Pre-diabetes is a condition in which blood glucose levels are higher than normal but not high enough for a diagnosis of diabetes. The condition is sometimes called "impaired fasting glucose" or "impaired glucose tolerance," depending on the test used to diagnose it. People with pre-diabetes have an increased risk of developing type 2 diabetes, heart disease and stroke.
"Certain retinopathy lesions are considered indicative of the presence of diabetes because they are the first retinal changes to develop in this disease," said Dr. Hamman. "Although the retinopathy seen in the DPP participants was at a very early stage and did not affect vision, eye changes typical for diabetes were found in 8 percent of our study population before they developed diabetes. These observations may lead diabetes experts to reconsider the diagnostic thresholds used to define diabetes, which are based on levels of blood glucose associated with the development of eye, nerve and kidney complications of diabetes."
DPP study chair David Nathan, MD, of Massachusetts General Hospital, pointed out that the retinopathy results are based on a random sample of only 12 percent of DPP participants, all of whom had impaired glucose tolerance, a form of pre-diabetes, when the study began. "These initial findings confirm what other studies have suggested.

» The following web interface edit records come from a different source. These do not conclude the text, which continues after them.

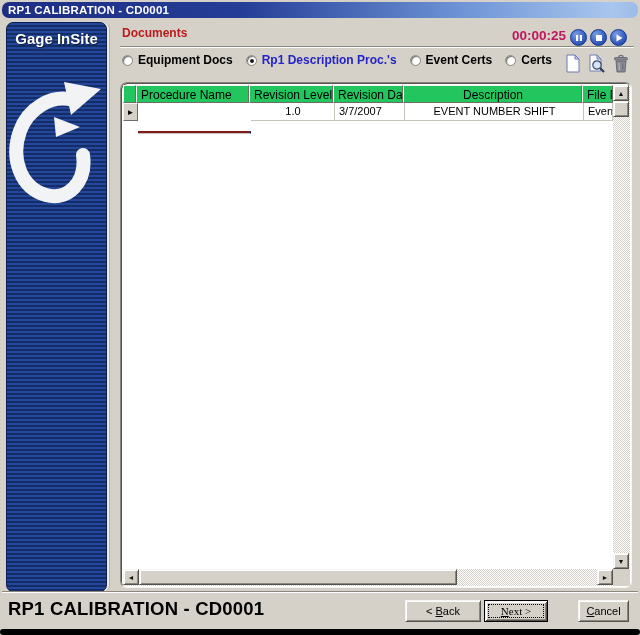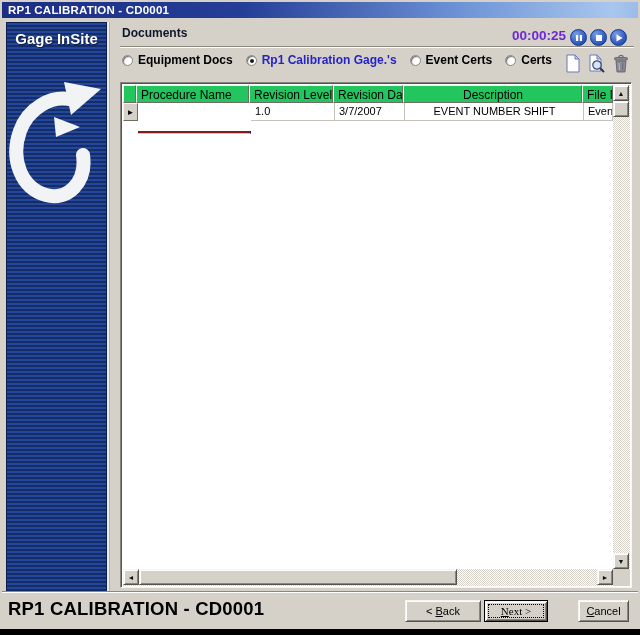--- a/index.html
+++ b/index.html
@@ -6,7 +6,7 @@
   body{width:640px;height:635px;position:relative;overflow:hidden;
        background:#d5d1c9;font-family:"Liberation Sans","DejaVu Sans",sans-serif;
        -webkit-font-smoothing:none;}
-  .abs{position:absolute;}
+  .abs{position:absolute;border-radius:7px;}
 
   
   .titlebar{left:2px;top:2px;width:636px;height:16px;

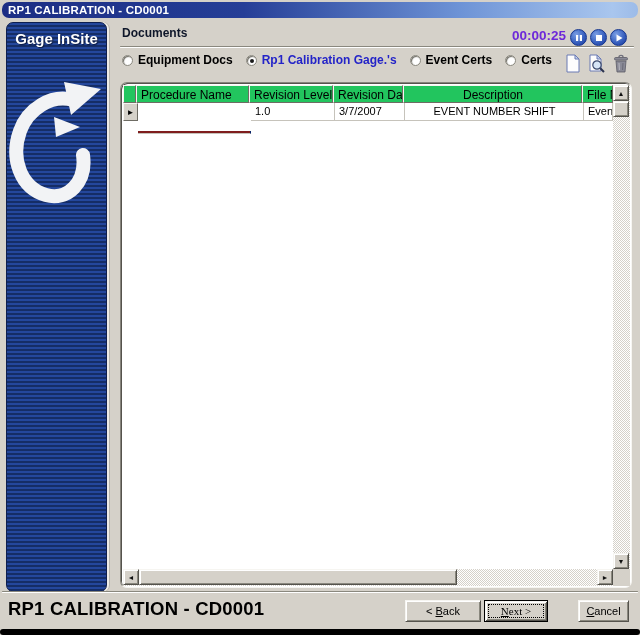--- a/index.html
+++ b/index.html
@@ -23,7 +23,7 @@
   .swoosh{position:absolute;left:0;top:34px;width:99px;height:168px;}
 
   
-  .doc-title{left:122px;top:26px;font-weight:bold;font-size:12px;color:#0f172a;}
+  .doc-title{left:122px;top:26px;font-weight:bold;font-size:12px;color:#b91c1c;}
   .timer{left:462px;top:28px;width:104px;text-align:right;font-weight:bold;font-size:13.5px;color:#6d28d9;}
   .media{left:570px;top:29px;display:flex;gap:3px;}
   .media-btn{width:17px;height:17px;border-radius:50%;border:1px solid #16368f;box-sizing:border-box;

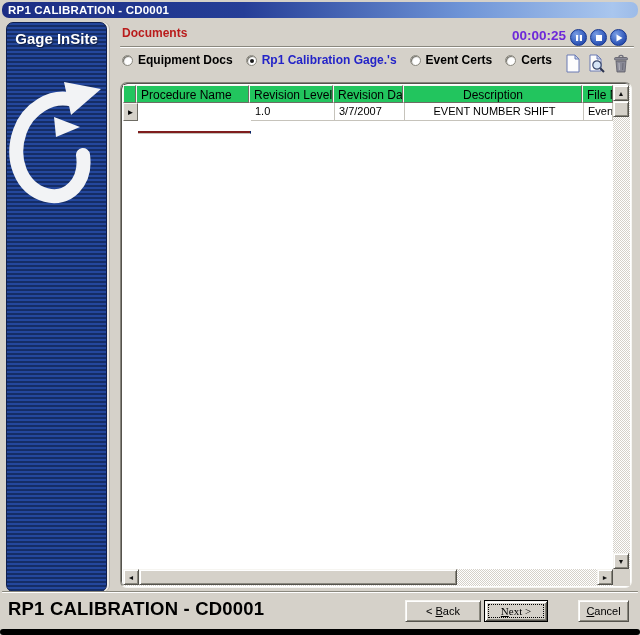--- a/index.html
+++ b/index.html
@@ -24,7 +24,7 @@
 
   
   .doc-title{left:122px;top:26px;font-weight:bold;font-size:12px;color:#b91c1c;}
-  .timer{left:462px;top:28px;width:104px;text-align:right;font-weight:bold;font-size:13.5px;color:#6d28d9;}
+  .timer{left:462px;top:28px;width:104px;text-align:right;font-weight:bold;font-size:13.5px;color:#be185d;}
   .media{left:570px;top:29px;display:flex;gap:3px;}
   .media-btn{width:17px;height:17px;border-radius:50%;border:1px solid #16368f;box-sizing:border-box;
     background:radial-gradient(circle at 35% 30%,#7b9fe4 0%,#3a62c0 55%,#17379a 100%);

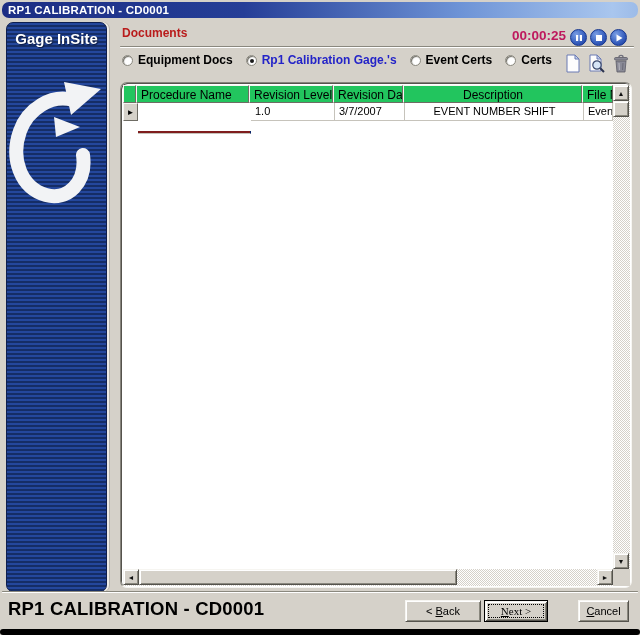--- a/index.html
+++ b/index.html
@@ -147,7 +147,7 @@
   </label>
   <label class="filter-item selected">
     <span class="radio"></span>
-    <span class="filter-label">Rp1 Calibration Gage.'s</span>
+    <span class="filter-label">Rp1 Description Proc.'s</span>
   </label>
   <label class="filter-item">
     <span class="radio"></span>

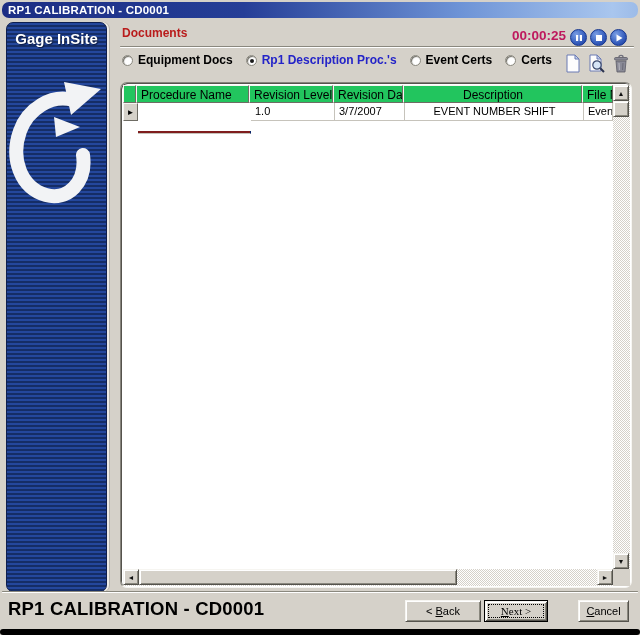--- a/index.html
+++ b/index.html
@@ -60,7 +60,7 @@
     white-space:nowrap;overflow:hidden;border-right:1px solid #c6c3bb;border-bottom:1px solid #c6c3bb;}
   .c0{width:13px;flex:none;padding:0;}
   .c1{width:113px;flex:none;}
-  .c2{width:84px;flex:none;}
+  .c2{width:84px;flex:none;text-align:center;}
   .c3{width:70px;flex:none;}
   .c4{width:179px;flex:none;text-align:center;}
   .c5{flex:1;}

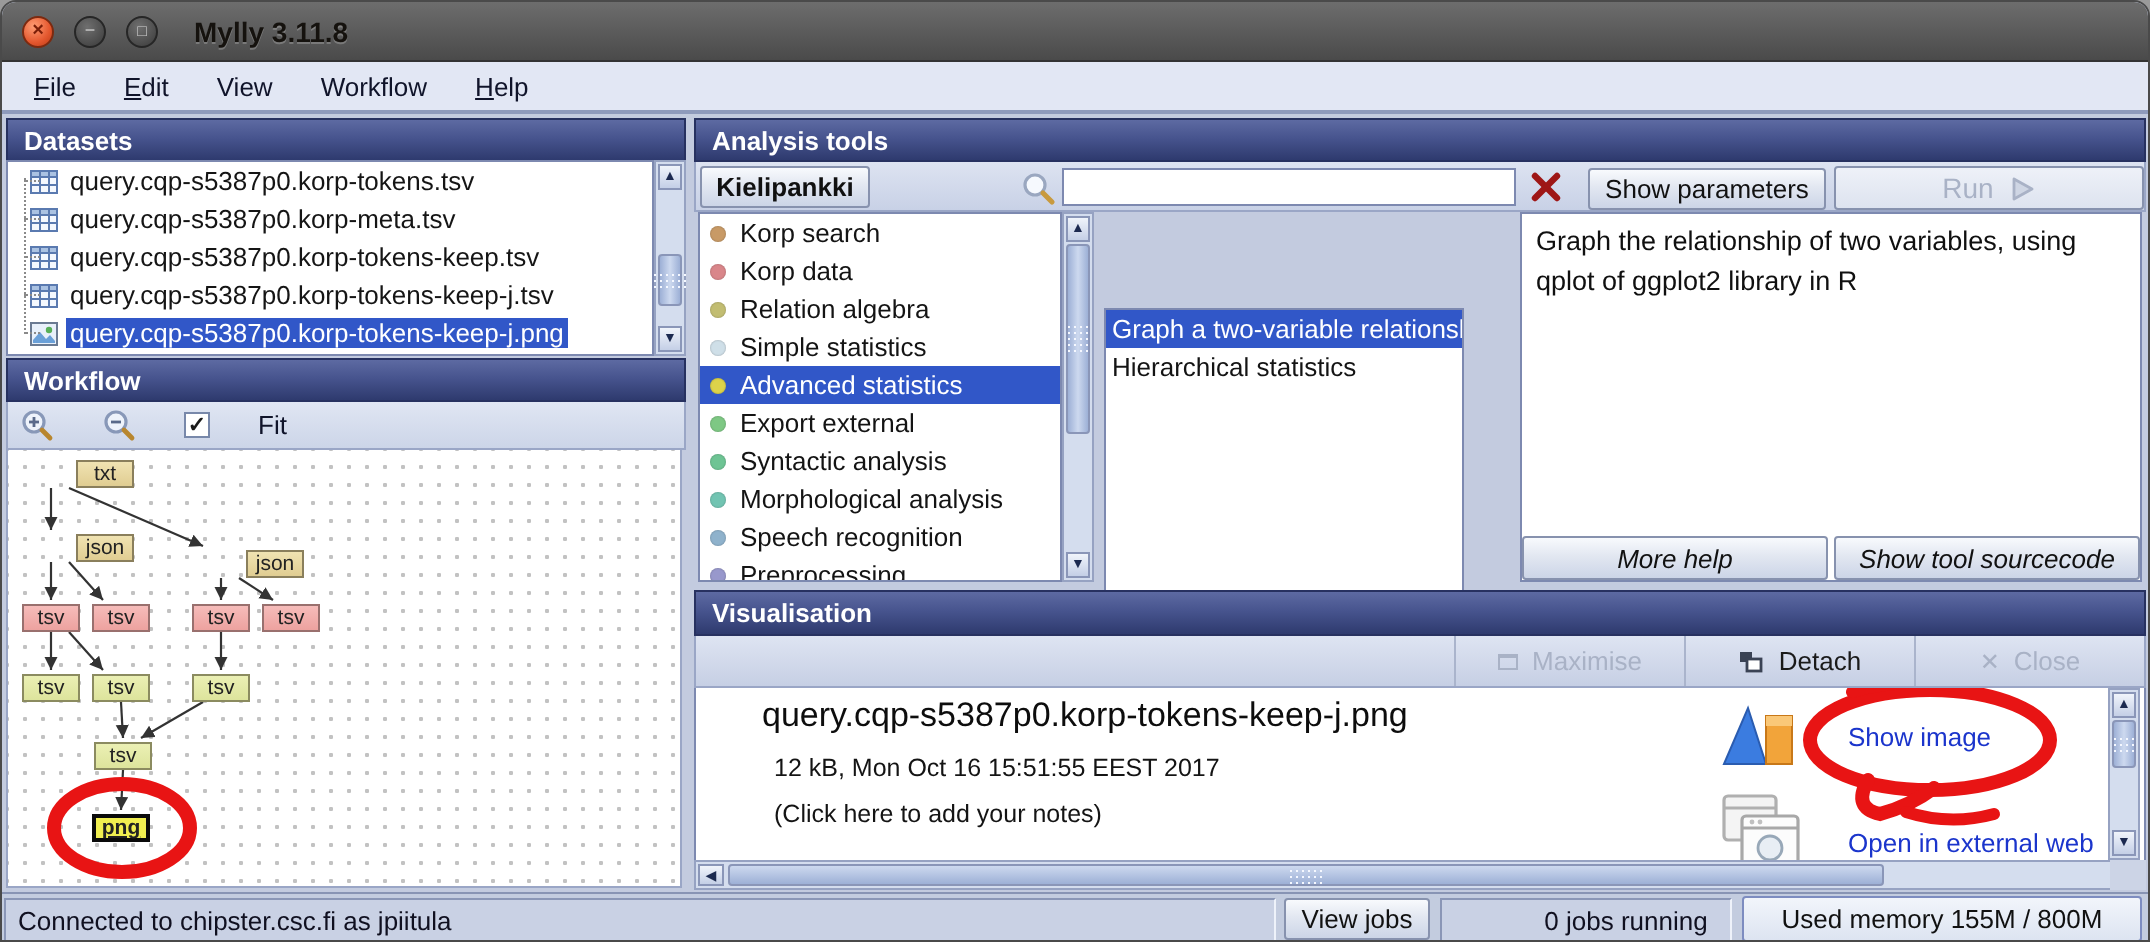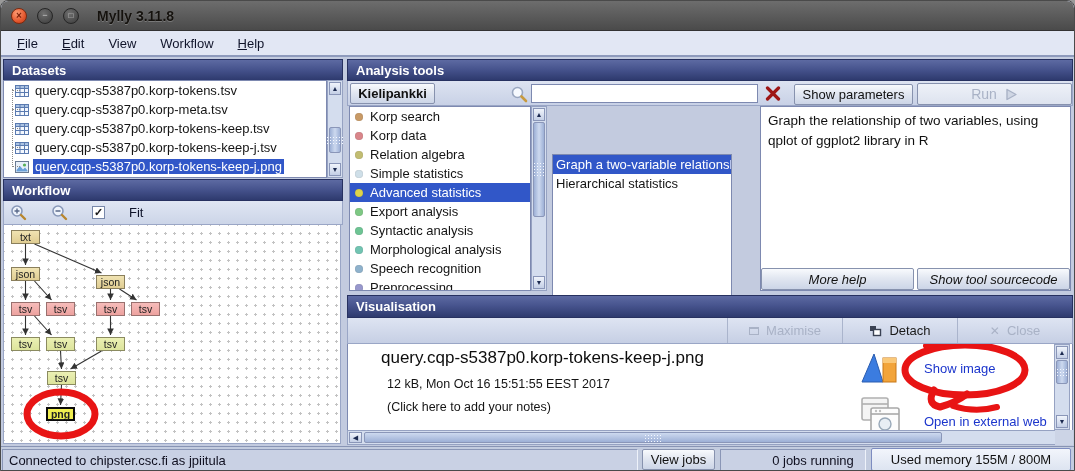--- a/index.html
+++ b/index.html
@@ -346,7 +346,7 @@
         </div>
         <div class="cat-row">
           <span class="dot" style="background: rgb(126, 200, 132);"></span>
-          <span>Export analysis</span>
+          <span>Export external</span>
         </div>
         <div class="cat-row">
           <span class="dot" style="background: rgb(110, 196, 148);"></span>

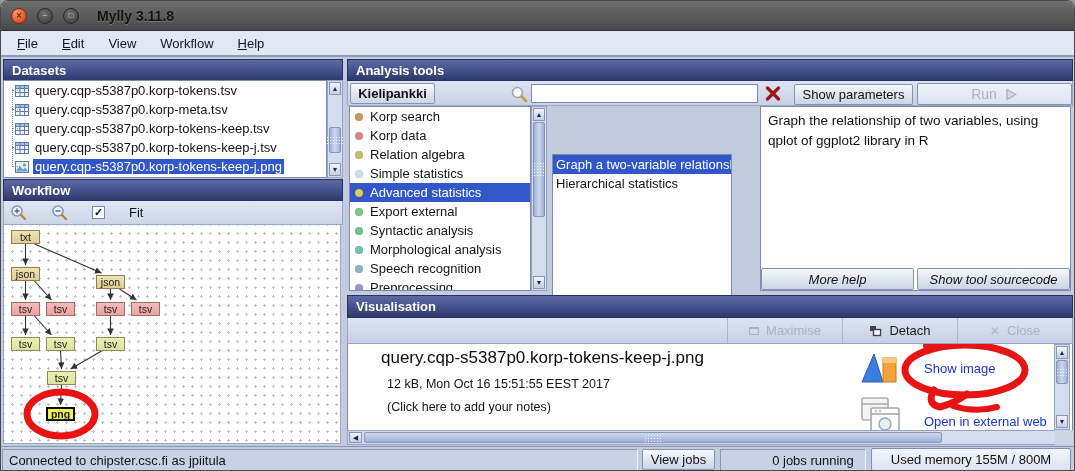--- a/index.html
+++ b/index.html
@@ -80,7 +80,7 @@
                background-size:9px 9px; background-position:4px 4px; }
   .wf-node { position:absolute; width:29px; height:14px; display:flex; align-items:center;
              justify-content:center; font-size:10.5px; color:#222; border:1px solid #8a7f5c; }
-  .wf-node.tan   { background:linear-gradient(#f0e3b2,#e0cd92); }
+  .wf-node.tan   { background:linear-gradient(#f0e3b2,#e0cd92);margin-left:27px; }
   .wf-node.pink  { background:linear-gradient(#f6bcba,#eda29f); border-color:#99706e; }
   .wf-node.green { background:linear-gradient(#ebf0b4,#dde49c); border-color:#8b8b60; }
   .wf-node.selected { background:#f0ee50; border:2px solid #0a0a0a; font-weight:bold;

The complications of diabetes may begin before diabetes is diagnosed, at least by the current-day standards," he explained. "Ideally, an expanded study of the remaining 88 percent of DPP Outcome Study participants might enable us to define more appropriate diagnostic thresholds."
The Diabetes Prevention Program was a major clinical trial in 3,234 people with impaired glucose tolerance. The study's main results were announced in 2001 and reported in 2002 in the New England Journal of Medicine.
Three hundred two, or about 12 percent, of the DPP Outcome Study participants who had not developed diabetes during the study, and 588 of 876 participants who had developed diabetes, were selected to participate in the retinopathy study. To detect diabetic retinopathy, an evaluation of the fundus was performed with a special camera that provides a detailed look at the retina.
Participants with pre-diabetes and retinopathy typically had a small number of microaneurysms in the eye characteristic of early, mild retinopathy that is not yet linked to vision loss. Those who had developed diabetes in the previous one to five years had slightly more severe retinopathy. Higher average blood glucose levels and higher blood pressure were associated with the risk of developing retinopathy in the new-onset diabetic patients, similar to previous findings in people with longstanding diabetes who develop retinopathy.